| William Morris (1834-1896), fondatore delle Arts and Crafts (Arti e Mestieri), aveva rivendicato l’importanza della sensibilità artistica nella creazione di oggetti d’uso: la loro progettazione, infatti, doveva fornire insieme un oggetto e un’immagine dell’oggetto stesso.

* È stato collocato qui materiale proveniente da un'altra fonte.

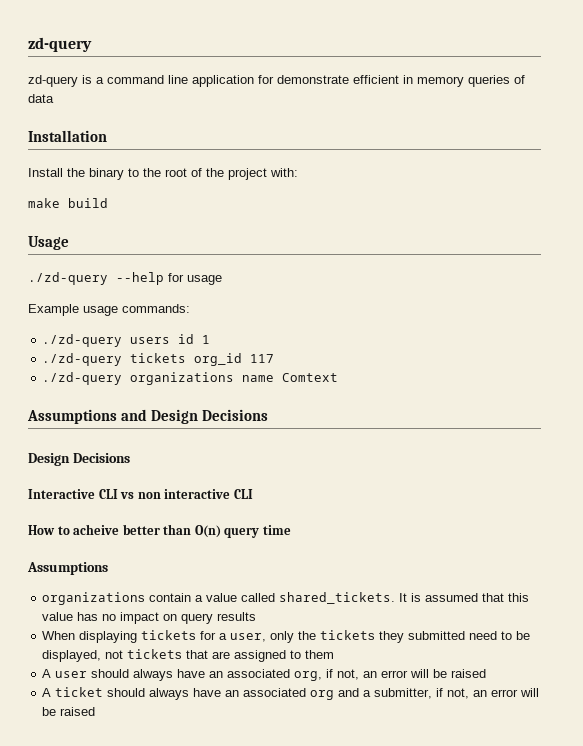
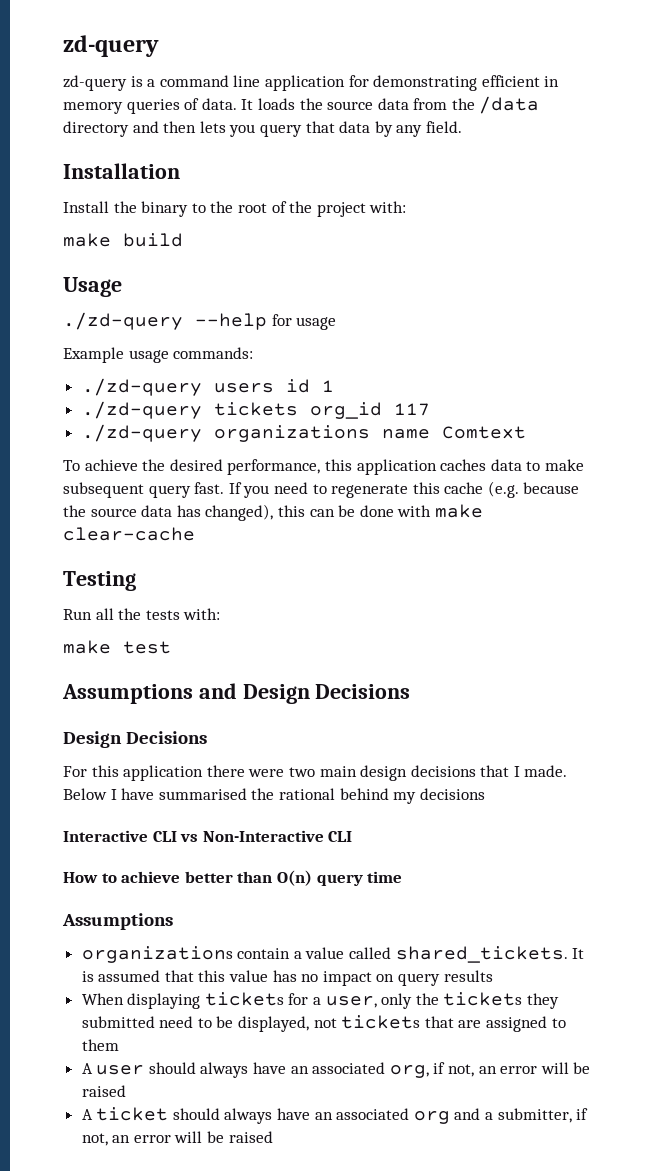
[277,75,349,84] demonstrate -> [373,75,478,91] demonstrating
[28,94,54,103] data -> [201,96,540,114] [63,121,462,137] data. It loads the source data from the /data directory and then lets you query that data by any field.
(339, 377) none -> [63,459,584,475] [63,481,580,498] [63,504,483,521] [63,527,195,541] [63,571,136,591] [63,608,221,620] [63,640,171,654] // To achieve the desired performance, this application caches data to make subsequent query fast. If you need to regenerate this cache (e.g. because the source data has changed), this can be done with make clear-cache // Testing // Run all the tests with: // make test
(130, 458) none -> [63,765,568,781] [63,788,485,804] // For this application there were two main design decisions that I made. Below I have summarised the rational behind my decisions
[137,489,231,499] non interactive -> [202,830,324,842] Non-Interactive
[73,524,120,535] acheive -> [121,871,181,883] achieve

In seguito, Peter Behrens (1868-1940), che nel 1907 divenne consulente artistico dell’industria elettrotecnica AEG a Berlino, dimostrò che l’attività industriale e quella artistica si potevano conciliare: "Per la produzione pratica - egli scrisse - accanto alle esigenze della tecnica devono valere anche le leggi dell’arte". Su queste basi, dunque, nel nostro secolo si comincia a parlare di design (o disegno industriale), un termine inglese che significa "progetto" e che, nonostante i suoi significati siano molteplici, indica comunemente la progettazione e la produzione di oggetti d’uso.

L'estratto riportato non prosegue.